EXERCISE DIRECTIONS
Copy out the data exactly, leaving the pictures behind.

DATA EXTRACT
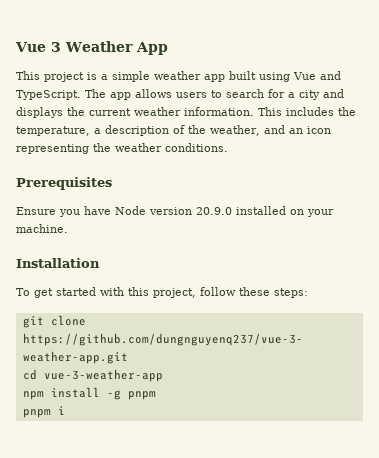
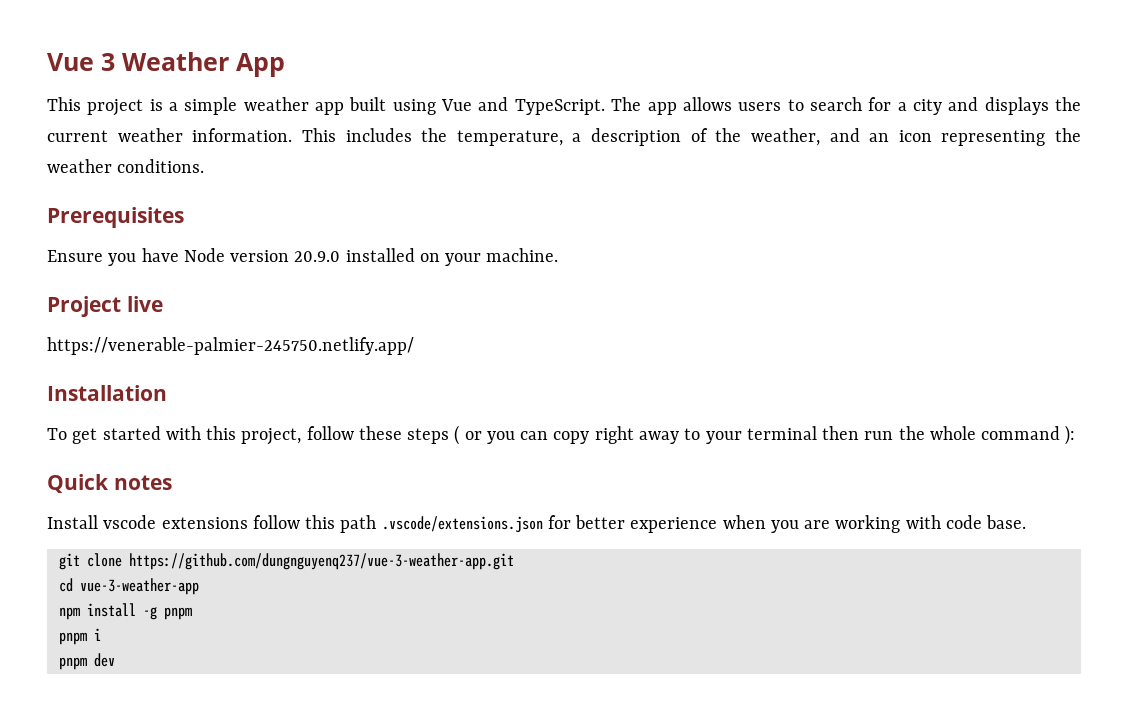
+ Project live
+ https://venerable-palmier-245750.netlify.app/
- To get started with this project, follow these steps:
+ To get started with this project, follow these steps ( or you can copy right away to your terminal then run the whole command ):
+ Quick notes
+ Install vscode extensions follow this path .vscode/extensions.json for better experience when you are working with code base.
+ pnpm dev

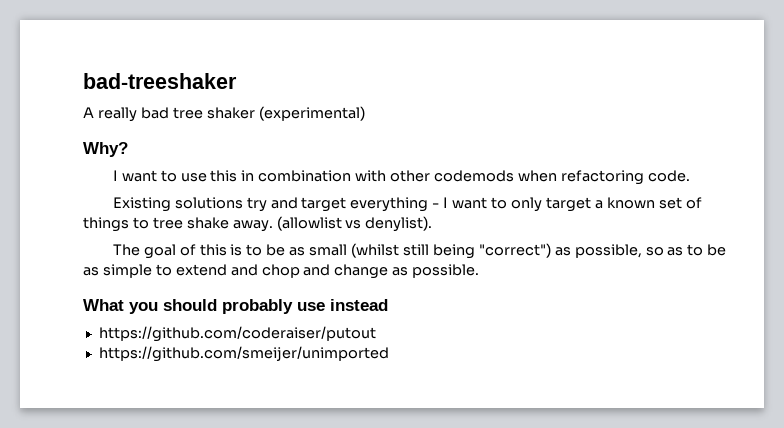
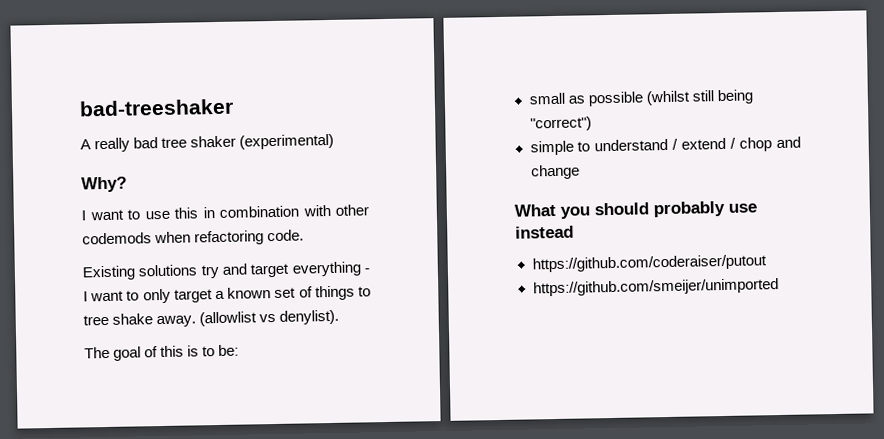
- The goal of this is to be as small (whilst still being "correct") as possible, so as to be as simple to extend and chop and change as possible.
+ The goal of this is to be:
+ small as possible (whilst still being "correct")
+ simple to understand / extend / chop and change

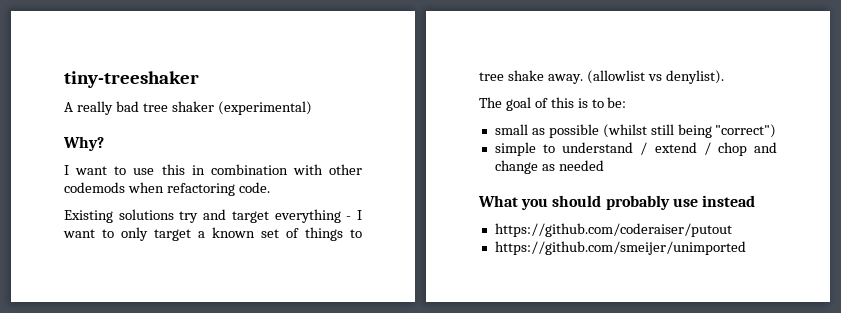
- bad-treeshaker
+ tiny-treeshaker
- simple to understand / extend / chop and change
+ simple to understand / extend / chop and change as needed

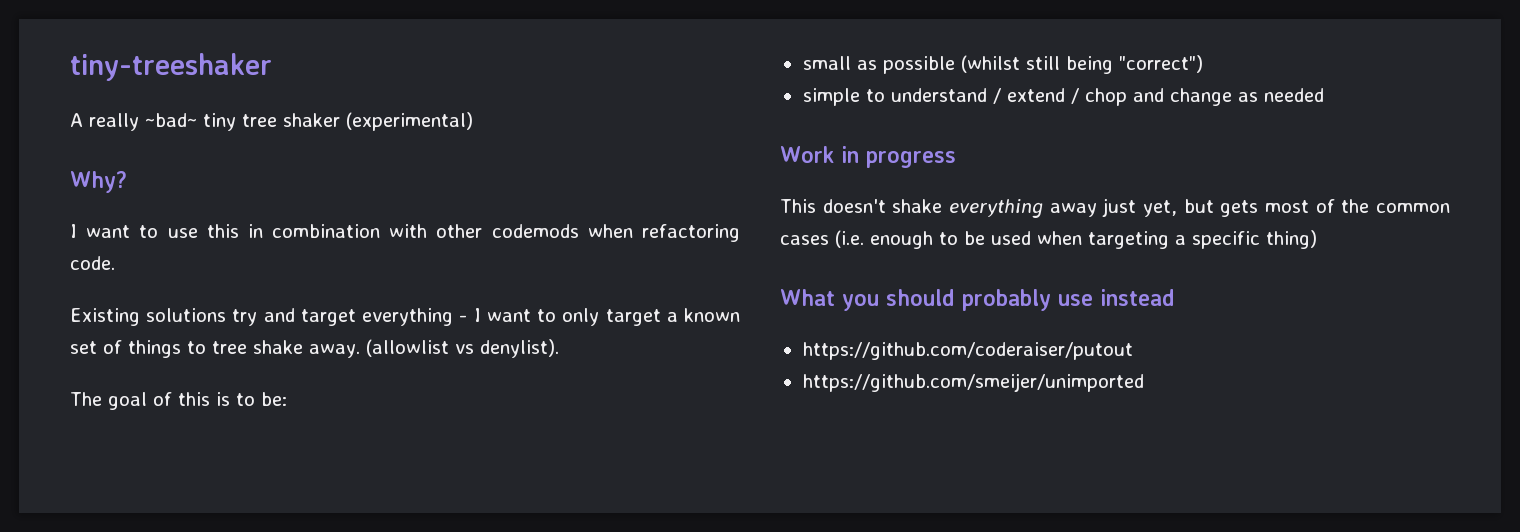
- A really bad tree shaker (experimental)
+ A really ~bad~ tiny tree shaker (experimental)
+ Work in progress
+ This doesn't shake everything away just yet, but gets most of the common cases (i.e. enough to be used when targeting a specific thing)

SOLUTION FOR THIS PROBLEM
+ Project live
+ https://venerable-palmier-245750.netlify.app/
- To get started with this project, follow these steps:
+ To get started with this project, follow these steps ( or you can copy right away to your terminal then run the whole command ):
+ Quick notes
+ Install vscode extensions follow this path .vscode/extensions.json for better experience when you are working with code base.
+ pnpm dev

- The goal of this is to be as small (whilst still being "correct") as possible, so as to be as simple to extend and chop and change as possible.
+ The goal of this is to be:
+ small as possible (whilst still being "correct")
+ simple to understand / extend / chop and change

- bad-treeshaker
+ tiny-treeshaker
- simple to understand / extend / chop and change
+ simple to understand / extend / chop and change as needed

- A really bad tree shaker (experimental)
+ A really ~bad~ tiny tree shaker (experimental)
+ Work in progress
+ This doesn't shake everything away just yet, but gets most of the common cases (i.e. enough to be used when targeting a specific thing)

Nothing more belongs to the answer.